WHAT TO DO.
Reproduce the entries below exactly, but only from the line containing "合计 | 與營業活動相關之負債之淨變動合計 预算: 21,705,159" to the line containing "合计 | 處分備供出售金融資產: 1,547,852 -> 1,513,146", inclusive.

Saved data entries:
::::

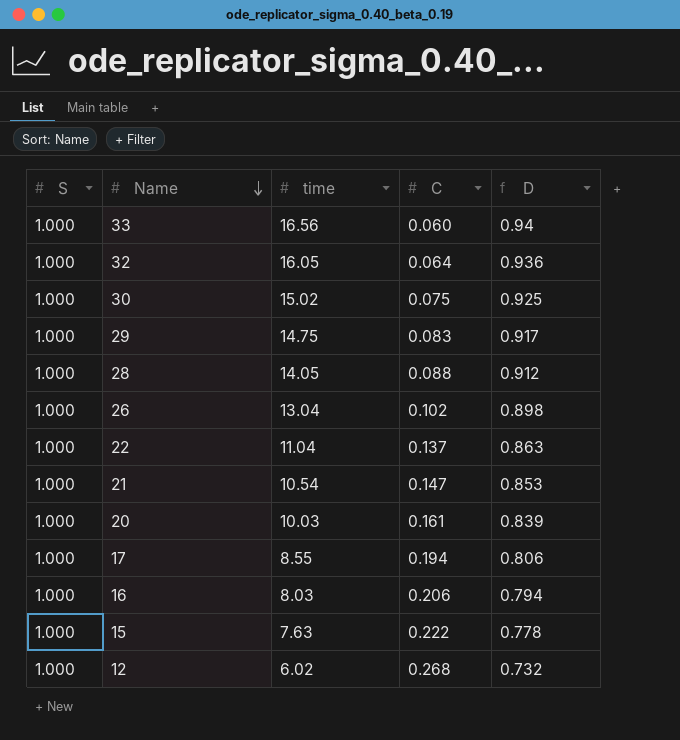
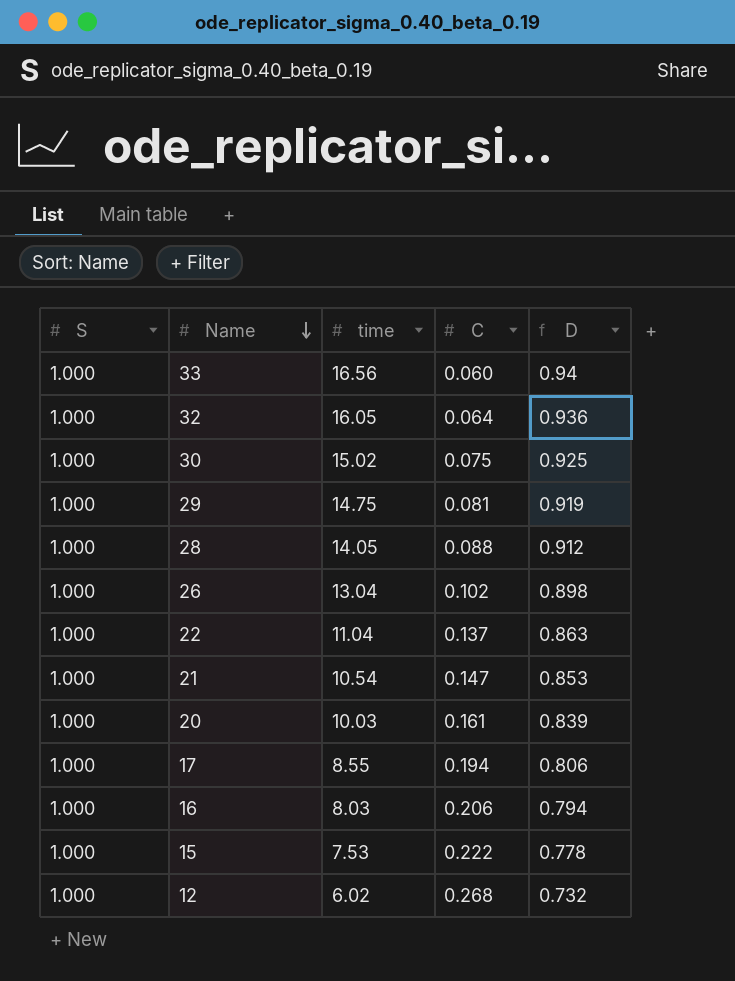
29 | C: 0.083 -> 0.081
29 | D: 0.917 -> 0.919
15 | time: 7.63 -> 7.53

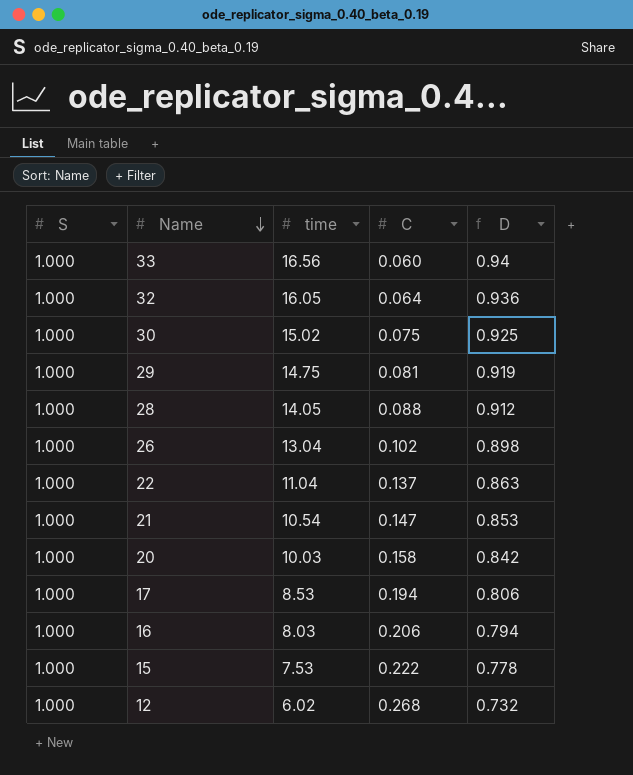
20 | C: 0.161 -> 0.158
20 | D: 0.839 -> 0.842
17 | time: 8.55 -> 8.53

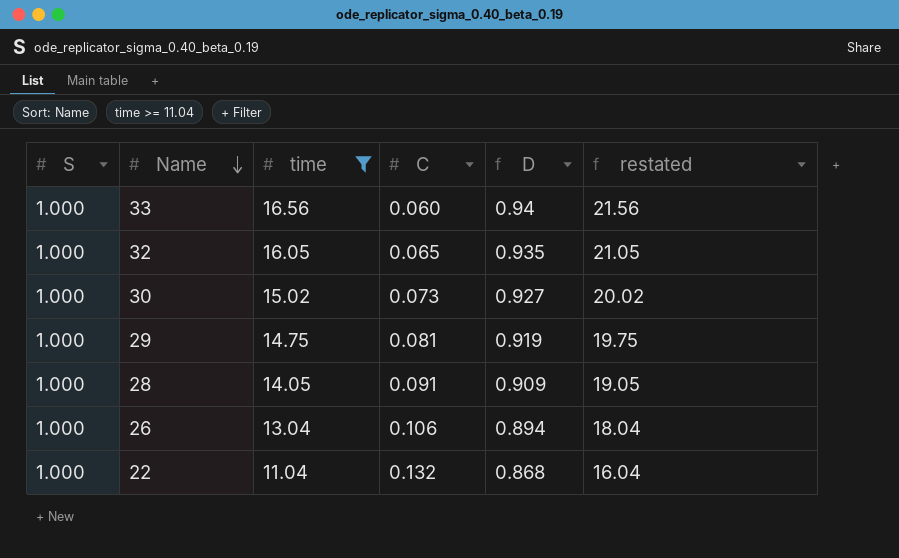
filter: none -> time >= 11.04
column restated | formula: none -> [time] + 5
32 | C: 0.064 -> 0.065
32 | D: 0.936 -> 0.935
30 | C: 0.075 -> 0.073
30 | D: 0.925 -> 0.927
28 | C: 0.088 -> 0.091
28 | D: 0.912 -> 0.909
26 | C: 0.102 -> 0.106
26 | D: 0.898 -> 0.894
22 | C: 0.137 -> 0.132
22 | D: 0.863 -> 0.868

::::

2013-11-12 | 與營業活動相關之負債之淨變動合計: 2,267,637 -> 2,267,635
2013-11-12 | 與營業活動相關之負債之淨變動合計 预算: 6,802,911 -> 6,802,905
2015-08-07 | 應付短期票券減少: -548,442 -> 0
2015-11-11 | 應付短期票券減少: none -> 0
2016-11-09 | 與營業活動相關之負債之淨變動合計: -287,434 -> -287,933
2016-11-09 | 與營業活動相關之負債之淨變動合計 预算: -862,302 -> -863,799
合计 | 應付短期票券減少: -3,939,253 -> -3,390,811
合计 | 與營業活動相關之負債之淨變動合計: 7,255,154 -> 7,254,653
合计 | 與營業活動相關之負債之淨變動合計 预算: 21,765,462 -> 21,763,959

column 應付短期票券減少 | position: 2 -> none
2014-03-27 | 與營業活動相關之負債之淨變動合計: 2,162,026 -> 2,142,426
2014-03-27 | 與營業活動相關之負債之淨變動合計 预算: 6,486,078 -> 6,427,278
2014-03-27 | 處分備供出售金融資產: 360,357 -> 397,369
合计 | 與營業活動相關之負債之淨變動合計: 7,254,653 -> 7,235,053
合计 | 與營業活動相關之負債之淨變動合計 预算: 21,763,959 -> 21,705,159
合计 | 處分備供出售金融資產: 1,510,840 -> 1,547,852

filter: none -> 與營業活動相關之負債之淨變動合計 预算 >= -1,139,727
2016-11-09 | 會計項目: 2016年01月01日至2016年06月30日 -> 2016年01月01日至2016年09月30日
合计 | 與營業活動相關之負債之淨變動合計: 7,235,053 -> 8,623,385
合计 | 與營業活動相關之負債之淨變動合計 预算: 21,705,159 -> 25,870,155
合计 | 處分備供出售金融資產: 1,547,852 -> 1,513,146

::::

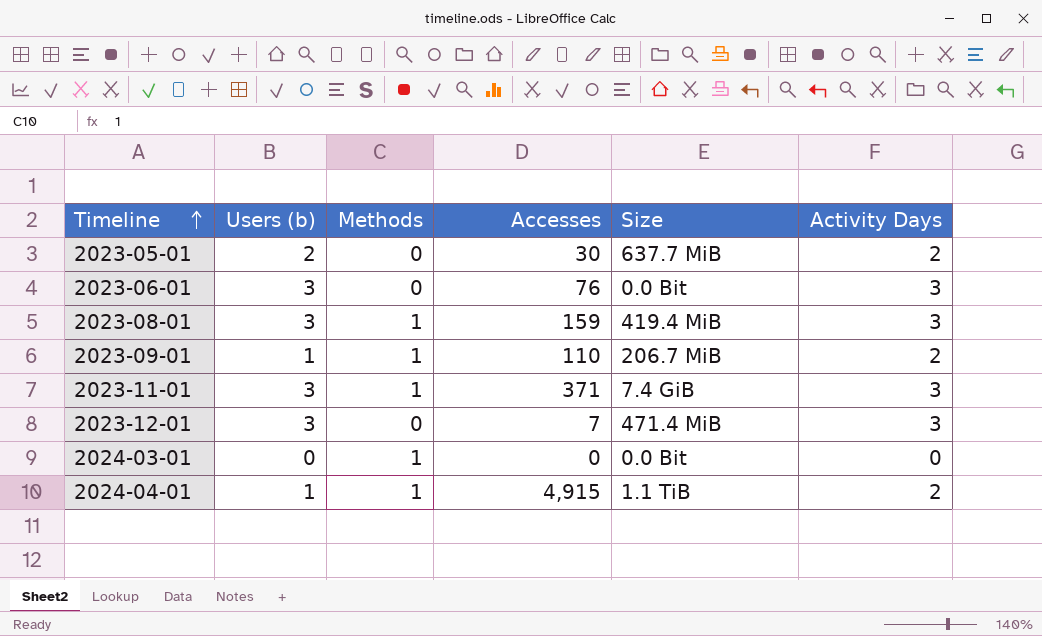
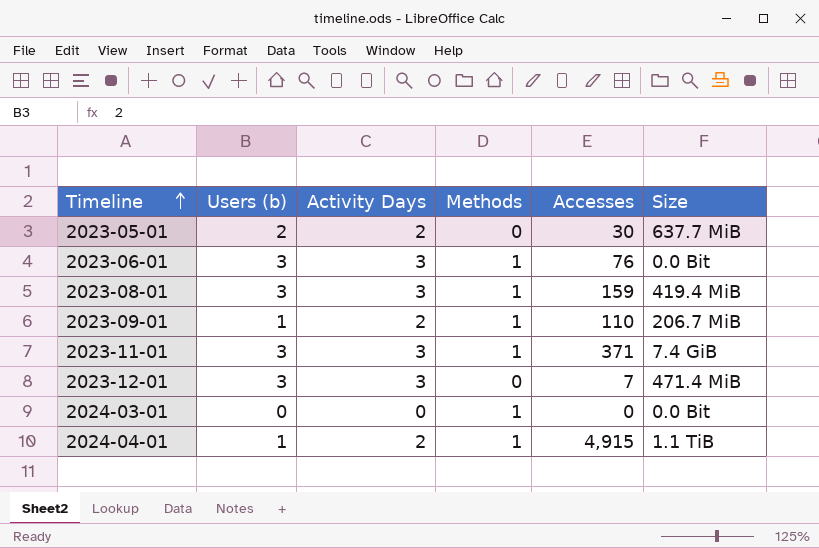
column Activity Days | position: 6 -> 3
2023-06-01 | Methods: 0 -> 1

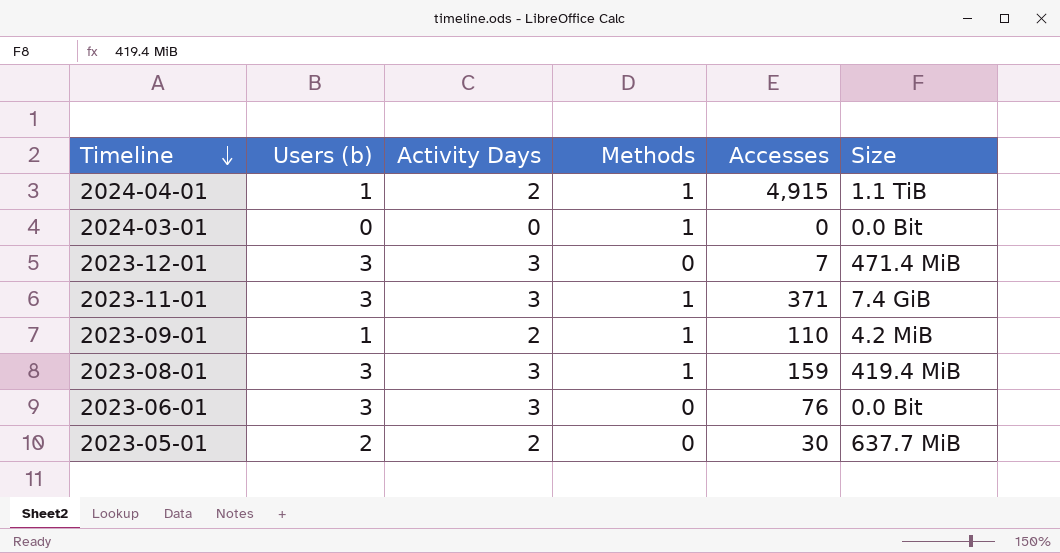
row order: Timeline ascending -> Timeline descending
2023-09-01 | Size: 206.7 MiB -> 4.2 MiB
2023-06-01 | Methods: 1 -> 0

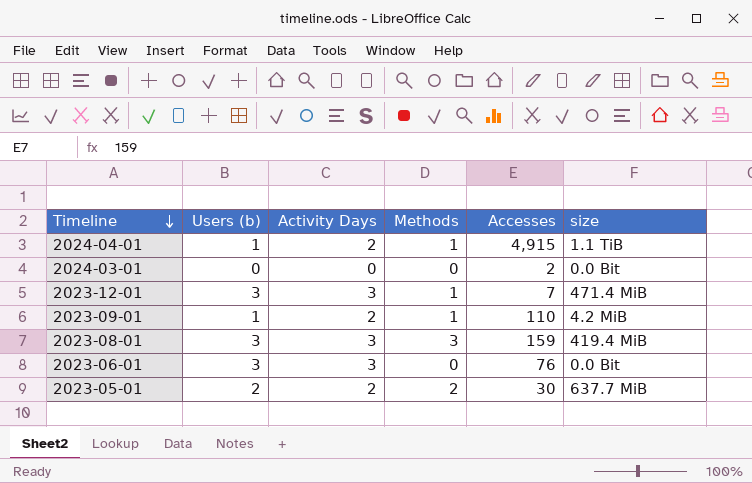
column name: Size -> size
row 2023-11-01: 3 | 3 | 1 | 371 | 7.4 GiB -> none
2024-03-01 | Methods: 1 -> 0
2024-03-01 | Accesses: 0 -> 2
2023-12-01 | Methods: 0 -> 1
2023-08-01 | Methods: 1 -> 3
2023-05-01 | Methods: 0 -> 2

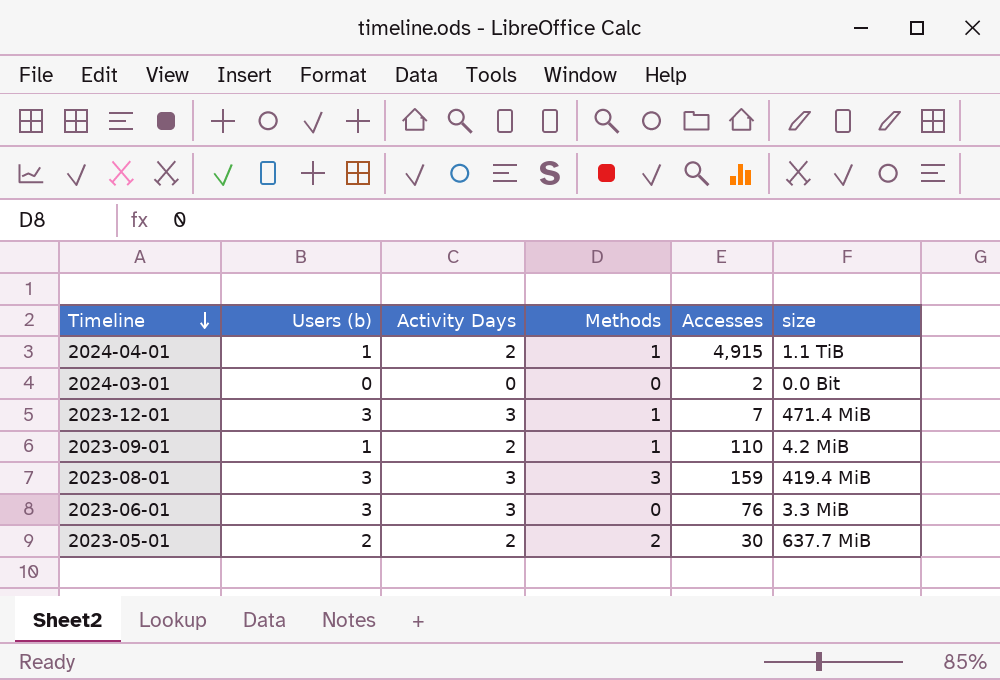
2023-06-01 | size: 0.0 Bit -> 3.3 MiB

::::

REPLY TO THE EXERCISE.
合计 | 與營業活動相關之負債之淨變動合計 预算: 21,705,159 -> 25,870,155
合计 | 處分備供出售金融資產: 1,547,852 -> 1,513,146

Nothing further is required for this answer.